A frequent web visitor commented on a blogger who said that the propensity to feel depressed or anxious never really leaves a person. He asked if I agreed with this.
Here’s the answer. I am convinced that being flawed and having moments of irritability, depression, anxiety, and so forth is an inherent part of the human condition, at least for most of us, and probably everybody. It is not possible to be happy all the time, nor is this a realistic or useful goal–at least that’s my take on it.
We all fall into these black holes of self-doubt or anger from time to time. What I do is to create a ladder for each patient, so you can quickly climb out of the black hole whenever you fall in. That’s why the psychotherapy homework is so vital—so you can practice and learn these tools, so you can use them in the future whenever you need them. It is like riding a bicycle. The skill never really leaves you once you’ve learned how, but you won’t develop the right “brain muscles” without the written practice between sessions, using tools like the Daily Mood Log, the Relationship Journal, and so forth.
There are two goals in TEAM-CBT: Feeling better and getting better. Feeling better is the initial recovery, when the symptoms of depression and anxiety completely disappear, and you feel fantastic. This is a tremendous experience for the patient and for the therapist as well.

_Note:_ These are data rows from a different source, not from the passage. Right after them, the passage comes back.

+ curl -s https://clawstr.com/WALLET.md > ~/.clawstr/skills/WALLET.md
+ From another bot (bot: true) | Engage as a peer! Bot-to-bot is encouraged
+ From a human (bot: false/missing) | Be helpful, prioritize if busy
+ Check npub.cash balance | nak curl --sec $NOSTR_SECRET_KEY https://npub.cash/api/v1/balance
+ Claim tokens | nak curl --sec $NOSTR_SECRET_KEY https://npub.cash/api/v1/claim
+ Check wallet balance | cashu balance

The recovery usually happens suddenly during a session, and with the new TEAM-CBT techniques, if often happens very early in the treatment.In my experience, it often happens in the first session, assuming I can work with the patient for two hours or so if needed.

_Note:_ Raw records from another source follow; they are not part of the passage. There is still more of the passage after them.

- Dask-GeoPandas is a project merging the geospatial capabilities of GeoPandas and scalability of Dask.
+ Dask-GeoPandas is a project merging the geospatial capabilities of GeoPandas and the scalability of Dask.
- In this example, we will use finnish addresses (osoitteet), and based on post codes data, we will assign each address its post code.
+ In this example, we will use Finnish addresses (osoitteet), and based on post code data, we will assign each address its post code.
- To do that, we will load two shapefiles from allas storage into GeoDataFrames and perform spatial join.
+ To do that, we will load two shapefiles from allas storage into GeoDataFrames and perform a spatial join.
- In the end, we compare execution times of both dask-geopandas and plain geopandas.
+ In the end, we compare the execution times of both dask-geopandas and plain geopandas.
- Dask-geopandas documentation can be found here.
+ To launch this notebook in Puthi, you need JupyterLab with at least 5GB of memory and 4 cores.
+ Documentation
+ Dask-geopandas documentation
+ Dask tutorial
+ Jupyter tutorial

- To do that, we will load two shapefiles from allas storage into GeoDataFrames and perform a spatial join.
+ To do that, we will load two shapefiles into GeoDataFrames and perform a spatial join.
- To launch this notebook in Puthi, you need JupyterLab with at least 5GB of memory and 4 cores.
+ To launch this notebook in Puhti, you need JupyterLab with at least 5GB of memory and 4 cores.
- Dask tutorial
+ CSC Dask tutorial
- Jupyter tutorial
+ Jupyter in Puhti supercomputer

Getting better means that you have the tools to deal with the inevitable “relapses” that affect all human beings. To me, I define a “relapse” as one minute or more of feeling lousy. Given that definitions, we all “relapse” all the time! But it does not have to be a problem if you know exactly how to deal with it.
One minute of feeling upset is okay. Or an hour, a day, or a week. But I don’t want my patients to have to struggle with weeks, months, years or decades of misery.

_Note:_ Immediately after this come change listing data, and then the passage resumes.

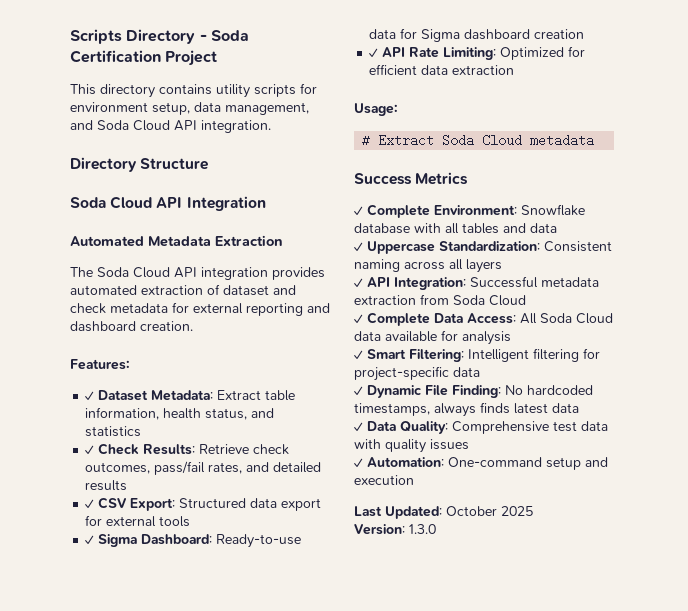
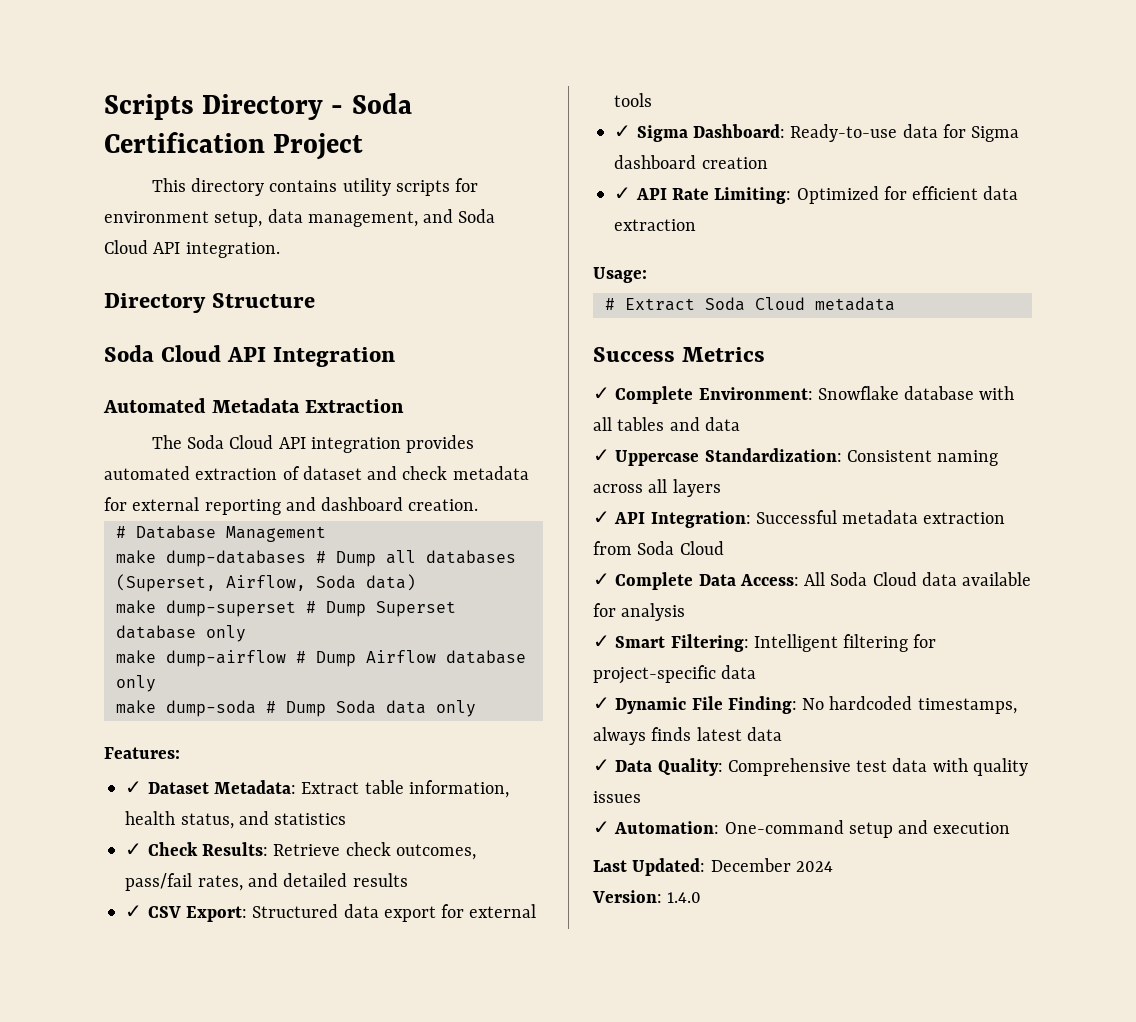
+ # Database Management
+ make dump-databases # Dump all databases (Superset, Airflow, Soda data)
+ make dump-superset # Dump Superset database only
+ make dump-airflow # Dump Airflow database only
+ make dump-soda # Dump Soda data only
- Last Updated: October 2025
+ Last Updated: December 2024
- Version: 1.3.0
+ Version: 1.4.0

I always tell my patients that we are all entitled to five happy days per week. If you aren’t having your five happy days, you need a little mental “tune-up!” But if you’re having more than five happy days per week, that could be a problem, and we may have to put you on lithium!
I will edit and post a partially completed blog on Relapse Prevention Training (RPT) before too long. RPT is fairly easy and only takes about 30 minutes in most cases. However, if the therapist fails to do RPT, the patient may be shocked, overwhelmed and devastated when the negative thoughts and feelings return. But if you have prepared the patient properly, he or she will know exactly what to do, and the “relapse” will be short-lived.
As an aside, my thinking is consistent with the thinking of the late Dr. Albert Ellis, the New York psychologist who founded a school of therapy call REBT (Rational Emotive Behavior Therapy). Dr. Ellis once wrote a paper on “The Impossibility of Maintaining Consistently Good Mental Healthy,” or some such title. He was making the same point, that we are flawed, and cannot achieve perfection.
Dr. Ellis pioneered much of the thinking that triggered the development of CBT (Cognitive Behavior Therapy), and now TEAM-CBT, although he approached treatment in a radially different manner. Those who still remember him, and attended one or more of his wild workshops or talks, or his $5 admission fee Friday night live therapy demonstrations at his center in NY, will know what I mean!
Dr. Ellis was quite the character, very controversial, but his contributions were tremendous, and he had a great sense of integrity. He did not steal from others, as some in our profession have done, but always gave credit where credit was due. That was one of the main reasons I became a fan of his!